■ **Required action**
Every record must be copied out exactly.

■ **Working data**
◇ ◇ ◇ ◇
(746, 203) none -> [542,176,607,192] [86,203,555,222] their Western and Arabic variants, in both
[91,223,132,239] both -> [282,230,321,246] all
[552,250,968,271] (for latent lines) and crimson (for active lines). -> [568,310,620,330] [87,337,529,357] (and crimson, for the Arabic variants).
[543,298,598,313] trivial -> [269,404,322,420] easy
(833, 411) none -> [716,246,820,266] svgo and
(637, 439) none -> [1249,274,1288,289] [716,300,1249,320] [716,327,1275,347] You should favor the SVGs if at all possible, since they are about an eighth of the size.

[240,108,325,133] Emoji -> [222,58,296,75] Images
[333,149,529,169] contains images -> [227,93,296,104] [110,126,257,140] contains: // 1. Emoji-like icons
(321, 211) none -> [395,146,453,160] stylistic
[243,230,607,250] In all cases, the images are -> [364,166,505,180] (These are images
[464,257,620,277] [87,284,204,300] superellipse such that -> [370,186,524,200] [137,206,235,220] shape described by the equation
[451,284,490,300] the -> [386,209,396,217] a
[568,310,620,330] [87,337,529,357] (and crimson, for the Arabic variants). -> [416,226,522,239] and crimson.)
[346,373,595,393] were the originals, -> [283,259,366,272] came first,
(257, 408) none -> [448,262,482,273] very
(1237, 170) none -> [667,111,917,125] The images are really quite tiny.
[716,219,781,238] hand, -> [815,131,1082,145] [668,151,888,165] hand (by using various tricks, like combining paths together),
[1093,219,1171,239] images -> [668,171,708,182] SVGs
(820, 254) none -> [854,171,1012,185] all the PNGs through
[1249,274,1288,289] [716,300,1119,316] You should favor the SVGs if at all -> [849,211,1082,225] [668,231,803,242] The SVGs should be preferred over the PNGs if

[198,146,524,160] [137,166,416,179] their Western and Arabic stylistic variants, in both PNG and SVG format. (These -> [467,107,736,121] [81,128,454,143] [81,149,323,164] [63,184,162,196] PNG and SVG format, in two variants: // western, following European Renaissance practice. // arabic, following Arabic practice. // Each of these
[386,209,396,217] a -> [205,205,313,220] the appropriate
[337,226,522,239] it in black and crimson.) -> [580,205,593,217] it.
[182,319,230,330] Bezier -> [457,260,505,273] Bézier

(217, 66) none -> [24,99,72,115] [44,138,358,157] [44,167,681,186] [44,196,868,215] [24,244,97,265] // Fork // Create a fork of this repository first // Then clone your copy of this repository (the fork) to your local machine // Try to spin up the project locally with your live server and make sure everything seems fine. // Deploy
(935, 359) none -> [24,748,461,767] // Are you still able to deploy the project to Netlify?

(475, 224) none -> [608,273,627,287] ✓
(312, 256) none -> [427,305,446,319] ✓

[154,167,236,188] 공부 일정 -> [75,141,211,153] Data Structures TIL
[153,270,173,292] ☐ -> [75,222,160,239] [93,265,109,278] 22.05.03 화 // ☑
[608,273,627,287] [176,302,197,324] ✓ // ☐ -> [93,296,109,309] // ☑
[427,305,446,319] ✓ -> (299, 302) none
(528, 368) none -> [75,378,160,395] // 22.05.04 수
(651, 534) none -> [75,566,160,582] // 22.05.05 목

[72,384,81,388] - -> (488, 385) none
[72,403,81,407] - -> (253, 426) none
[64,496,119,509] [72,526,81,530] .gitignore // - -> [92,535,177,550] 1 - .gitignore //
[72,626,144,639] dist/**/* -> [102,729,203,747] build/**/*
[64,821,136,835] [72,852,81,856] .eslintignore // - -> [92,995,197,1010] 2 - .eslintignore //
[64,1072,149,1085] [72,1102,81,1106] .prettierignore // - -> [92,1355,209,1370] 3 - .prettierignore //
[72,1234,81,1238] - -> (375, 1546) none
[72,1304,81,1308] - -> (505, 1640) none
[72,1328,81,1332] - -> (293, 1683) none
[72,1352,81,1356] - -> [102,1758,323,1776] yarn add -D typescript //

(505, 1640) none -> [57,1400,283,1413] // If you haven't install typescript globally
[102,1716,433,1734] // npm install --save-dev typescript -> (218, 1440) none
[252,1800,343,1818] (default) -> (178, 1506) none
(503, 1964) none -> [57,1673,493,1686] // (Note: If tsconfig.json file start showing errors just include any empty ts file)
◇ ◇ ◇ ◇
■ **Exercise result**
(746, 203) none -> [542,176,607,192] [86,203,555,222] their Western and Arabic variants, in both
[91,223,132,239] both -> [282,230,321,246] all
[552,250,968,271] (for latent lines) and crimson (for active lines). -> [568,310,620,330] [87,337,529,357] (and crimson, for the Arabic variants).
[543,298,598,313] trivial -> [269,404,322,420] easy
(833, 411) none -> [716,246,820,266] svgo and
(637, 439) none -> [1249,274,1288,289] [716,300,1249,320] [716,327,1275,347] You should favor the SVGs if at all possible, since they are about an eighth of the size.

[240,108,325,133] Emoji -> [222,58,296,75] Images
[333,149,529,169] contains images -> [227,93,296,104] [110,126,257,140] contains: // 1. Emoji-like icons
(321, 211) none -> [395,146,453,160] stylistic
[243,230,607,250] In all cases, the images are -> [364,166,505,180] (These are images
[464,257,620,277] [87,284,204,300] superellipse such that -> [370,186,524,200] [137,206,235,220] shape described by the equation
[451,284,490,300] the -> [386,209,396,217] a
[568,310,620,330] [87,337,529,357] (and crimson, for the Arabic variants). -> [416,226,522,239] and crimson.)
[346,373,595,393] were the originals, -> [283,259,366,272] came first,
(257, 408) none -> [448,262,482,273] very
(1237, 170) none -> [667,111,917,125] The images are really quite tiny.
[716,219,781,238] hand, -> [815,131,1082,145] [668,151,888,165] hand (by using various tricks, like combining paths together),
[1093,219,1171,239] images -> [668,171,708,182] SVGs
(820, 254) none -> [854,171,1012,185] all the PNGs through
[1249,274,1288,289] [716,300,1119,316] You should favor the SVGs if at all -> [849,211,1082,225] [668,231,803,242] The SVGs should be preferred over the PNGs if

[198,146,524,160] [137,166,416,179] their Western and Arabic stylistic variants, in both PNG and SVG format. (These -> [467,107,736,121] [81,128,454,143] [81,149,323,164] [63,184,162,196] PNG and SVG format, in two variants: // western, following European Renaissance practice. // arabic, following Arabic practice. // Each of these
[386,209,396,217] a -> [205,205,313,220] the appropriate
[337,226,522,239] it in black and crimson.) -> [580,205,593,217] it.
[182,319,230,330] Bezier -> [457,260,505,273] Bézier

(217, 66) none -> [24,99,72,115] [44,138,358,157] [44,167,681,186] [44,196,868,215] [24,244,97,265] // Fork // Create a fork of this repository first // Then clone your copy of this repository (the fork) to your local machine // Try to spin up the project locally with your live server and make sure everything seems fine. // Deploy
(935, 359) none -> [24,748,461,767] // Are you still able to deploy the project to Netlify?

(475, 224) none -> [608,273,627,287] ✓
(312, 256) none -> [427,305,446,319] ✓

[154,167,236,188] 공부 일정 -> [75,141,211,153] Data Structures TIL
[153,270,173,292] ☐ -> [75,222,160,239] [93,265,109,278] 22.05.03 화 // ☑
[608,273,627,287] [176,302,197,324] ✓ // ☐ -> [93,296,109,309] // ☑
[427,305,446,319] ✓ -> (299, 302) none
(528, 368) none -> [75,378,160,395] // 22.05.04 수
(651, 534) none -> [75,566,160,582] // 22.05.05 목

[72,384,81,388] - -> (488, 385) none
[72,403,81,407] - -> (253, 426) none
[64,496,119,509] [72,526,81,530] .gitignore // - -> [92,535,177,550] 1 - .gitignore //
[72,626,144,639] dist/**/* -> [102,729,203,747] build/**/*
[64,821,136,835] [72,852,81,856] .eslintignore // - -> [92,995,197,1010] 2 - .eslintignore //
[64,1072,149,1085] [72,1102,81,1106] .prettierignore // - -> [92,1355,209,1370] 3 - .prettierignore //
[72,1234,81,1238] - -> (375, 1546) none
[72,1304,81,1308] - -> (505, 1640) none
[72,1328,81,1332] - -> (293, 1683) none
[72,1352,81,1356] - -> [102,1758,323,1776] yarn add -D typescript //

(505, 1640) none -> [57,1400,283,1413] // If you haven't install typescript globally
[102,1716,433,1734] // npm install --save-dev typescript -> (218, 1440) none
[252,1800,343,1818] (default) -> (178, 1506) none
(503, 1964) none -> [57,1673,493,1686] // (Note: If tsconfig.json file start showing errors just include any empty ts file)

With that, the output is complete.